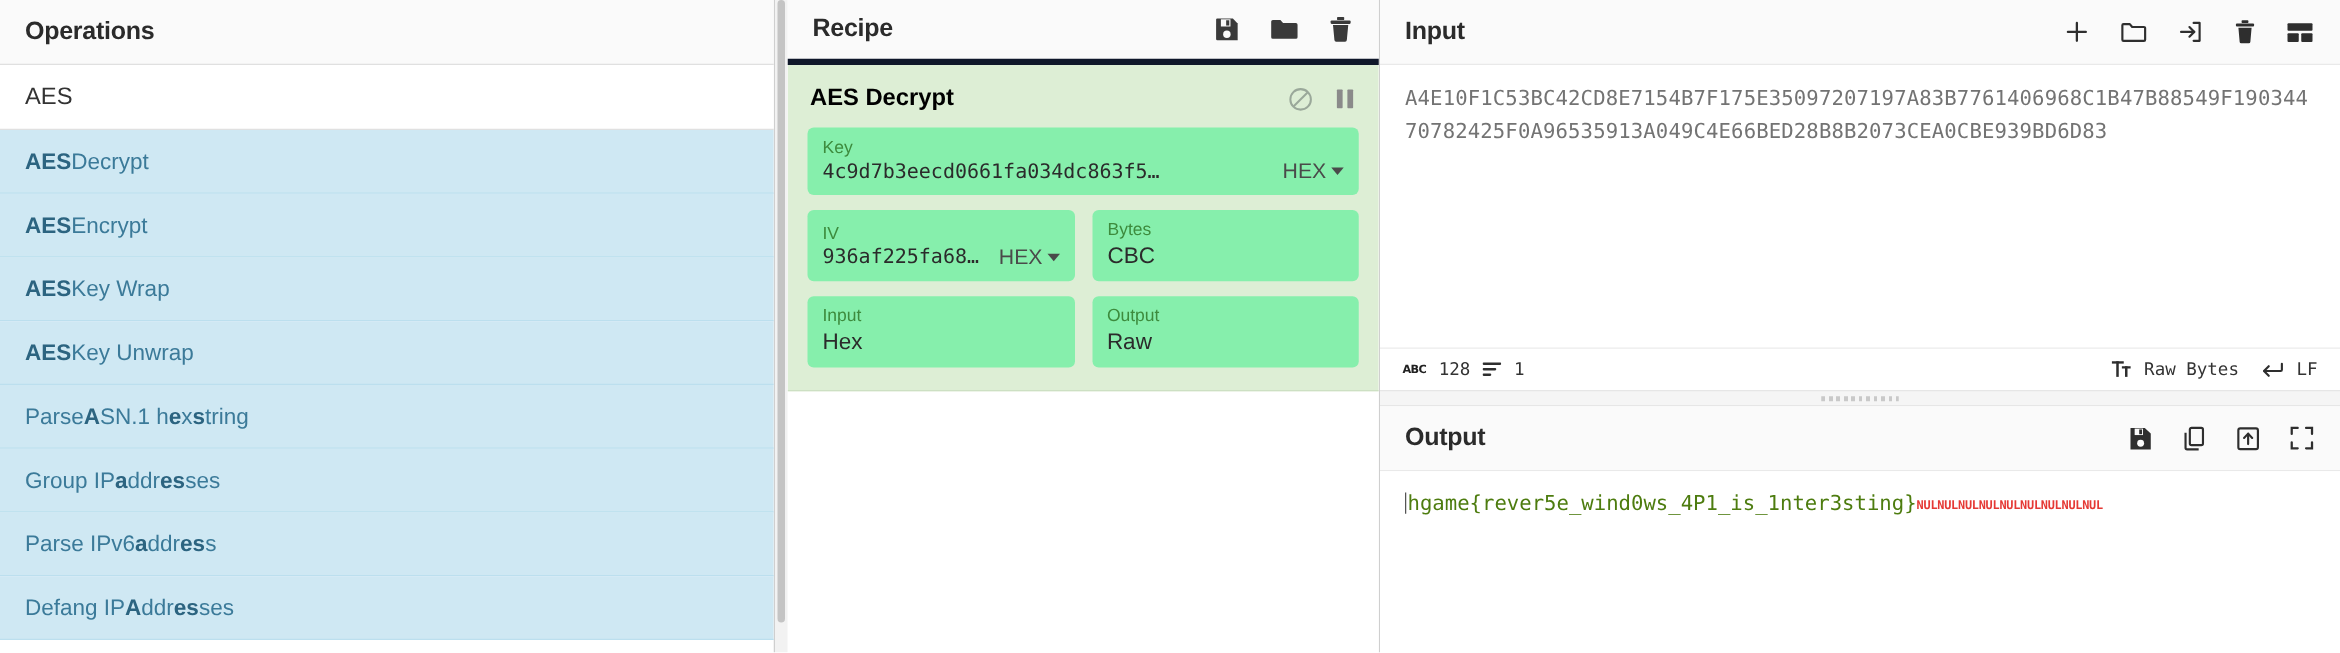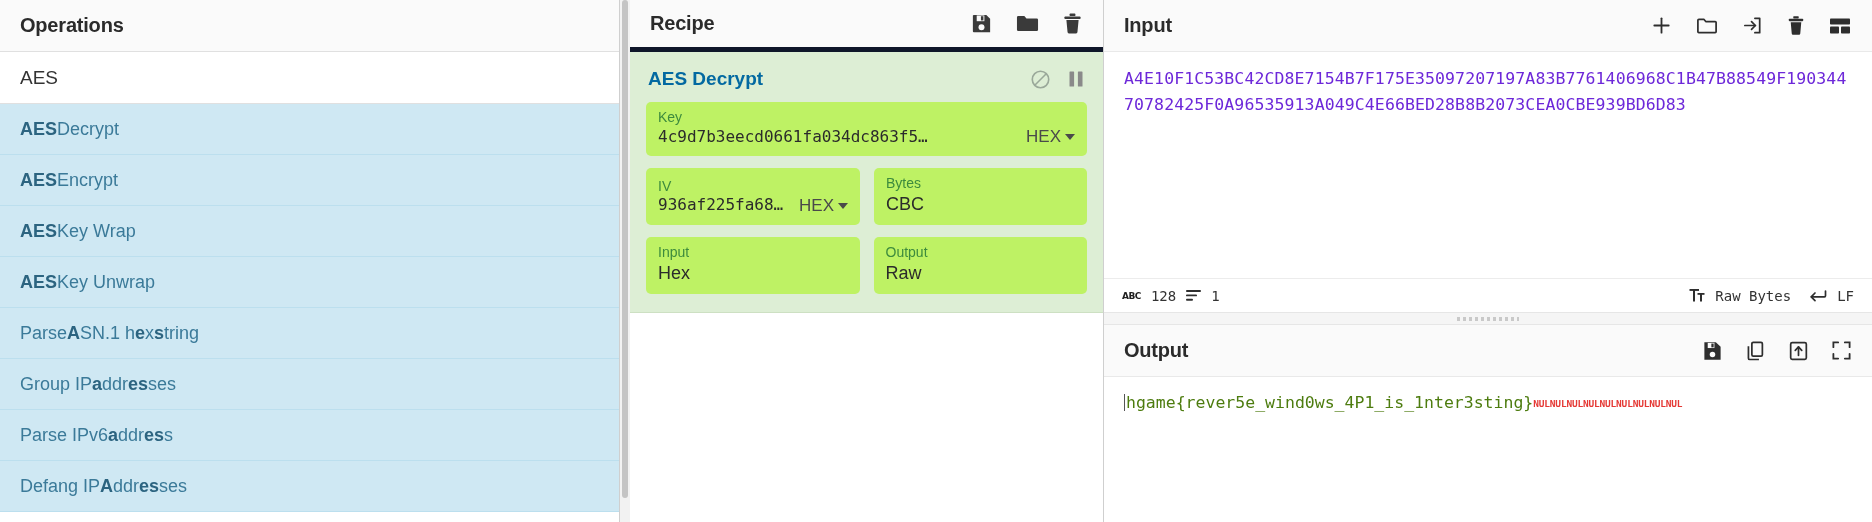--- a/index.html
+++ b/index.html
@@ -97,7 +97,7 @@
     padding: 6px 2px 12px 2px;
   }
   .op-card-title {
-    font-size: 19px; font-weight: bold; color: #0369a1;
+    font-size: 19px; font-weight: bold; color: #000000;
   }
   .op-head-icons { display: flex; align-items: center; gap: 16px; }
   .arg-row { display: flex; gap: 14px; margin-bottom: 12px; }

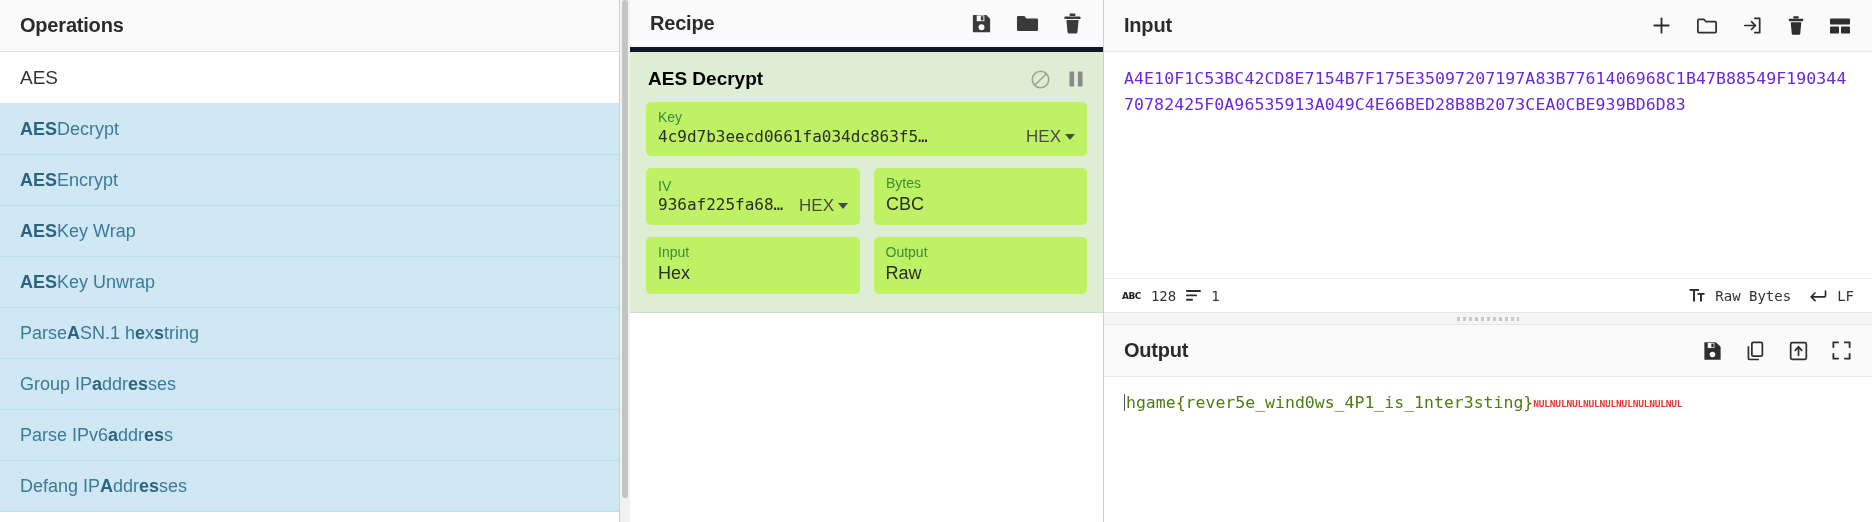--- a/index.html
+++ b/index.html
@@ -152,7 +152,7 @@
   .hex-text {
     font-family: "DejaVu Sans Mono", monospace;
     font-size: 16.5px; line-height: 1.55;
-    color: #6d28d9; word-break: break-all;
+    color: #737373; word-break: break-all;
     letter-spacing: 0.1px;
   }
   .io-status-bar {

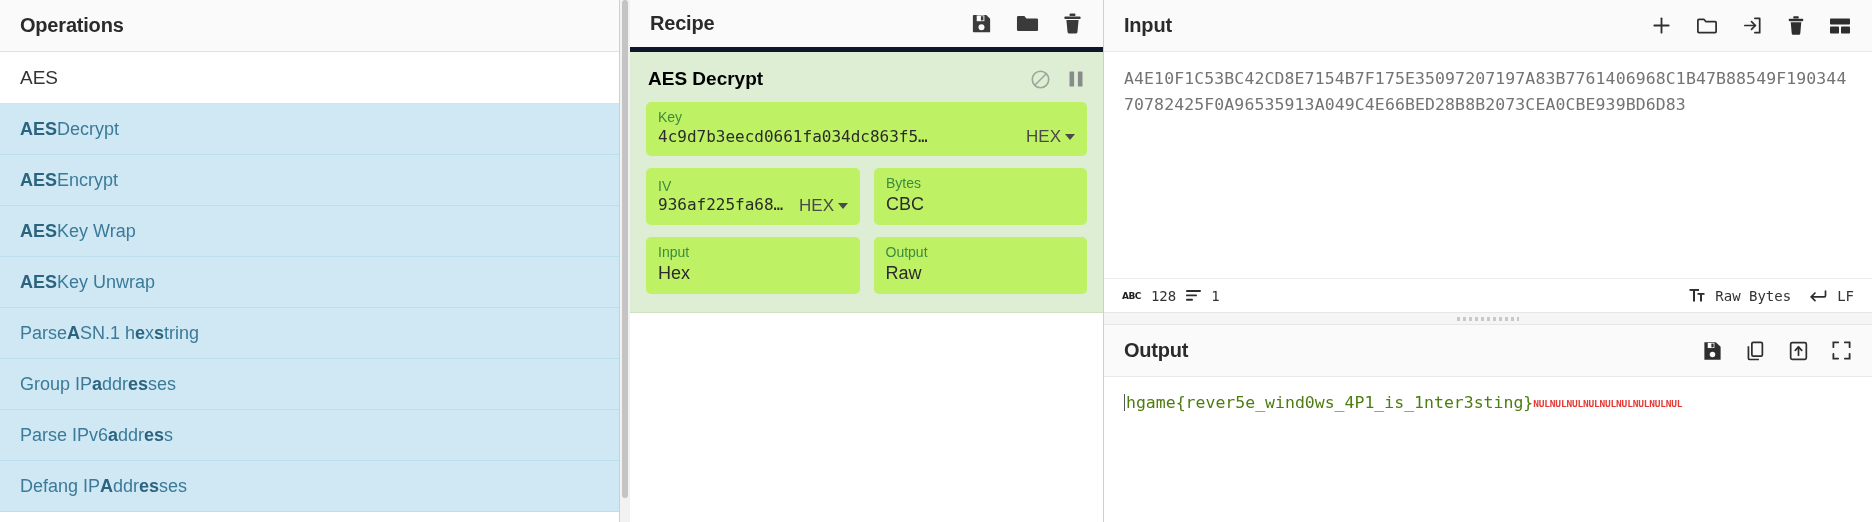--- a/index.html
+++ b/index.html
@@ -102,7 +102,7 @@
   .op-head-icons { display: flex; align-items: center; gap: 16px; }
   .arg-row { display: flex; gap: 14px; margin-bottom: 12px; }
   .arg-field {
-    background: #bef264; border-radius: 5px;
+    background: #86efac; border-radius: 5px;
     padding: 7px 12px 9px 12px;
     display: flex; align-items: flex-end; justify-content: space-between;
     min-height: 54px;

* * * * *

Your assignment> What you produce should repeat the data word for word while omitting all images.

Your solution>
--- a/index.html
+++ b/index.html
@@ -97,7 +97,7 @@
     padding: 6px 2px 12px 2px;
   }
   .op-card-title {
-    font-size: 19px; font-weight: bold; color: #0369a1;
+    font-size: 19px; font-weight: bold; color: #000000;
   }
   .op-head-icons { display: flex; align-items: center; gap: 16px; }
   .arg-row { display: flex; gap: 14px; margin-bottom: 12px; }

--- a/index.html
+++ b/index.html
@@ -152,7 +152,7 @@
   .hex-text {
     font-family: "DejaVu Sans Mono", monospace;
     font-size: 16.5px; line-height: 1.55;
-    color: #6d28d9; word-break: break-all;
+    color: #737373; word-break: break-all;
     letter-spacing: 0.1px;
   }
   .io-status-bar {

--- a/index.html
+++ b/index.html
@@ -102,7 +102,7 @@
   .op-head-icons { display: flex; align-items: center; gap: 16px; }
   .arg-row { display: flex; gap: 14px; margin-bottom: 12px; }
   .arg-field {
-    background: #bef264; border-radius: 5px;
+    background: #86efac; border-radius: 5px;
     padding: 7px 12px 9px 12px;
     display: flex; align-items: flex-end; justify-content: space-between;
     min-height: 54px;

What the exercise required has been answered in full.